Problem description
Transcribe exactly the lines that fall between the one holding "PUT /api/developer/edit-profile –" and the one holding "- GET /api/dveloper/my-cv", inclusive, from the entries below.

Provided records
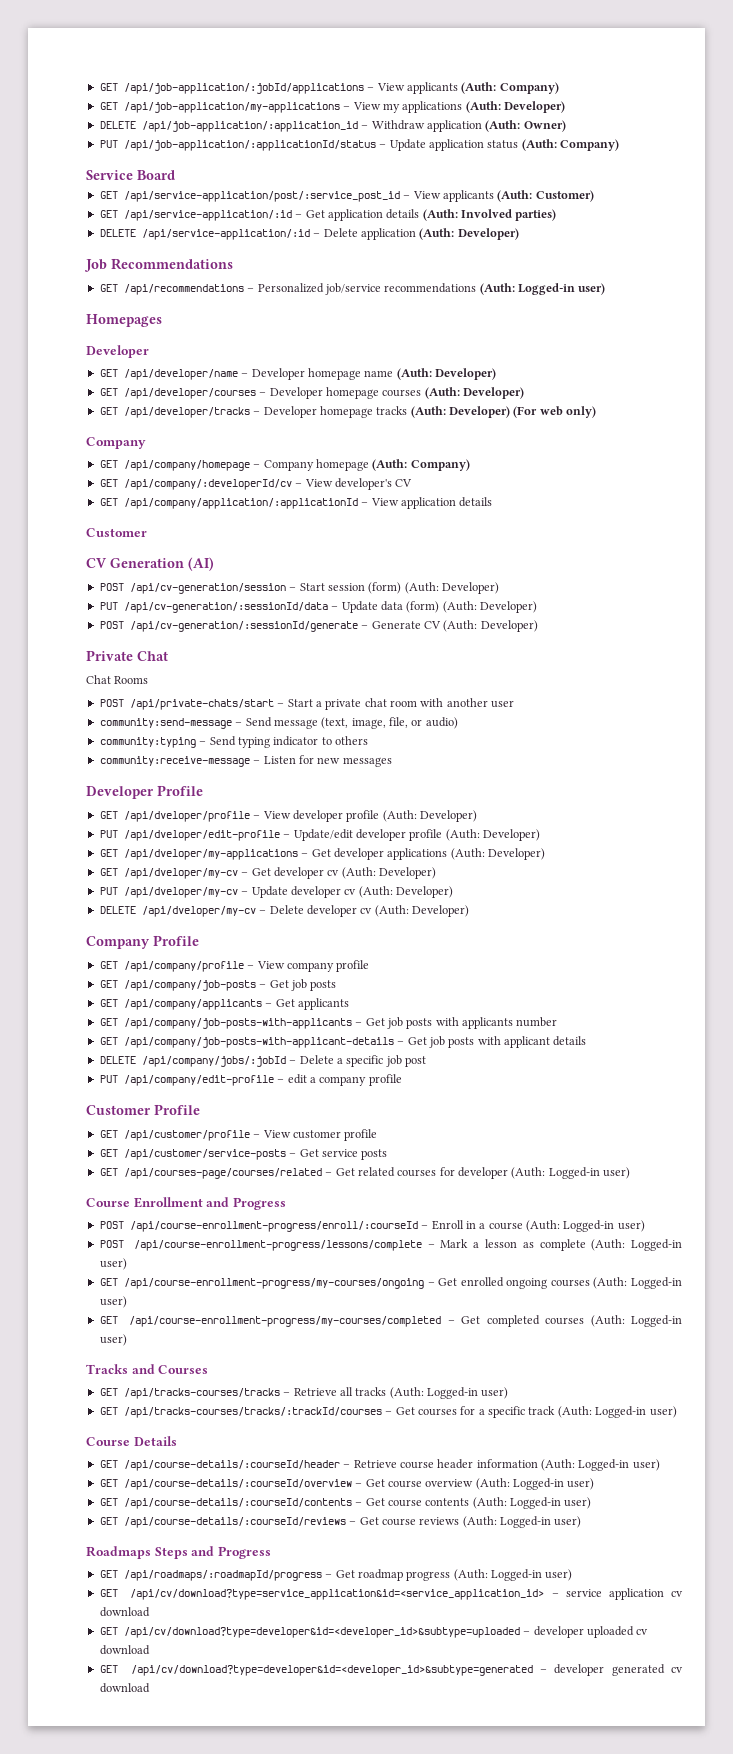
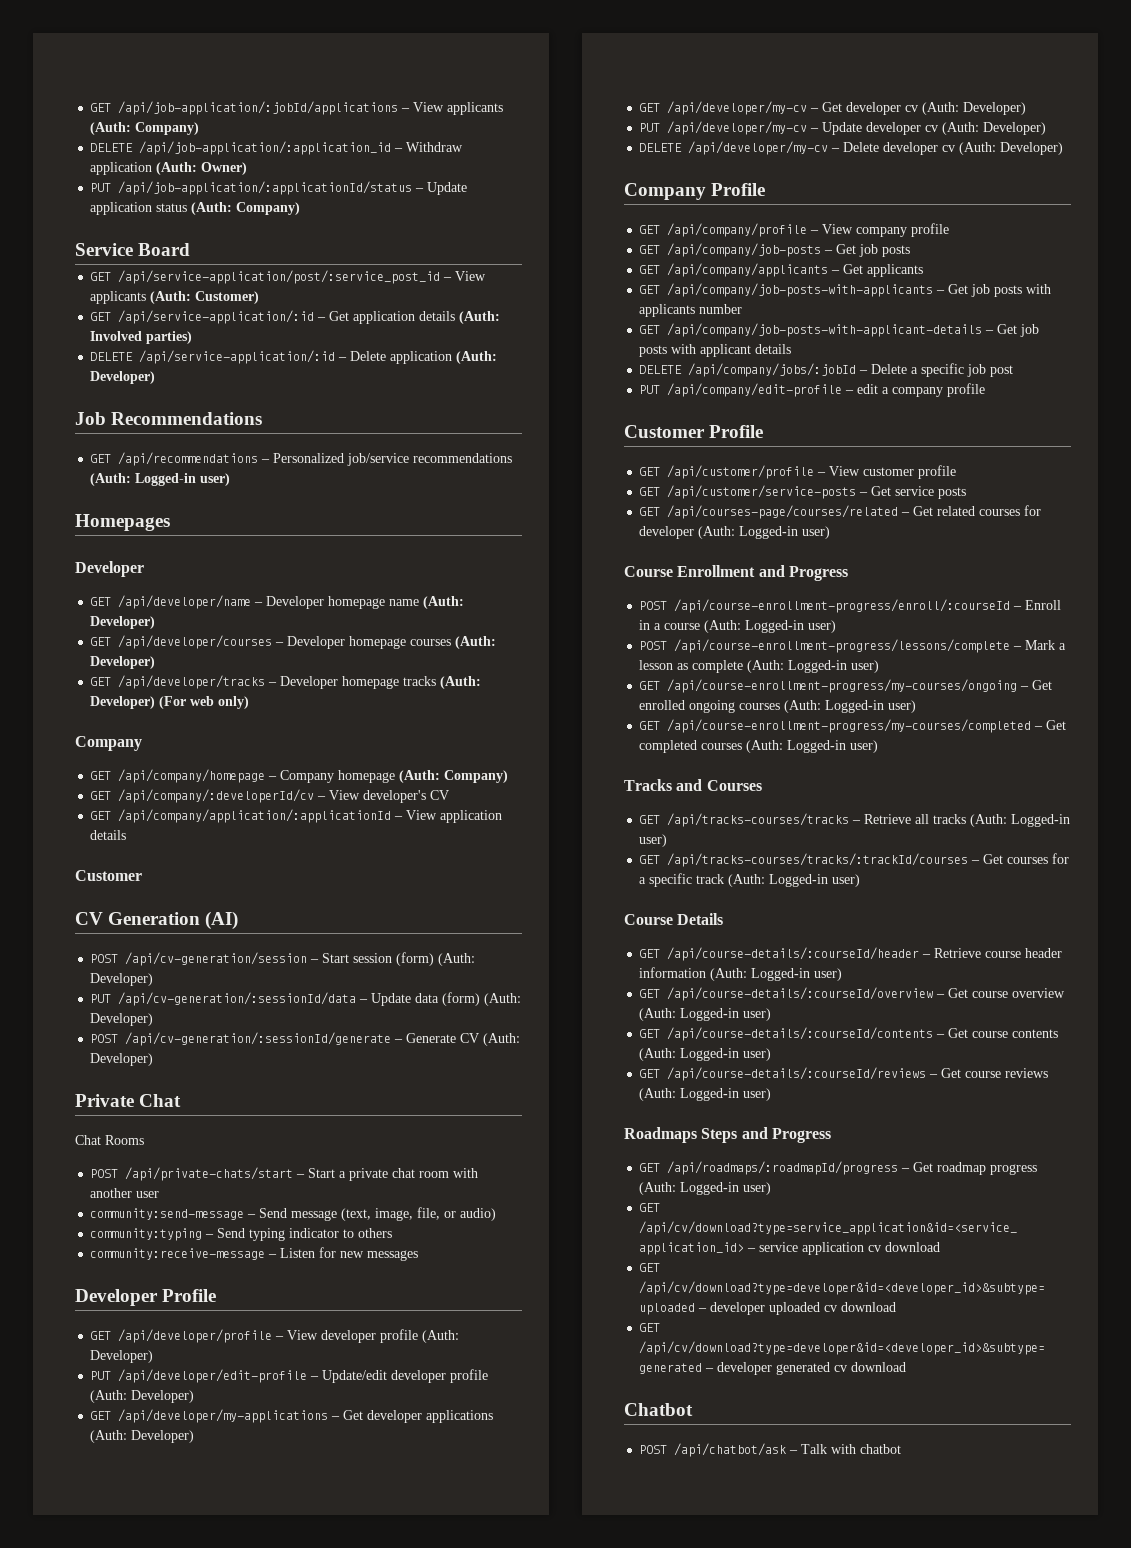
- GET /api/job-application/my-applications – View my applications (Auth: Developer)
- GET /api/dveloper/profile – View developer profile (Auth: Developer)
+ GET /api/developer/profile – View developer profile (Auth: Developer)
- PUT /api/dveloper/edit-profile – Update/edit developer profile (Auth: Developer)
+ PUT /api/developer/edit-profile – Update/edit developer profile (Auth: Developer)
- GET /api/dveloper/my-applications – Get developer applications (Auth: Developer)
+ GET /api/developer/my-applications – Get developer applications (Auth: Developer)
- GET /api/dveloper/my-cv – Get developer cv (Auth: Developer)
+ GET /api/developer/my-cv – Get developer cv (Auth: Developer)
- PUT /api/dveloper/my-cv – Update developer cv (Auth: Developer)
+ PUT /api/developer/my-cv – Update developer cv (Auth: Developer)
- DELETE /api/dveloper/my-cv – Delete developer cv (Auth: Developer)
+ DELETE /api/developer/my-cv – Delete developer cv (Auth: Developer)
+ Chatbot
+ POST /api/chatbot/ask – Talk with chatbot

Solution to this problem
+ PUT /api/developer/edit-profile – Update/edit developer profile (Auth: Developer)
- GET /api/dveloper/my-applications – Get developer applications (Auth: Developer)
+ GET /api/developer/my-applications – Get developer applications (Auth: Developer)
- GET /api/dveloper/my-cv – Get developer cv (Auth: Developer)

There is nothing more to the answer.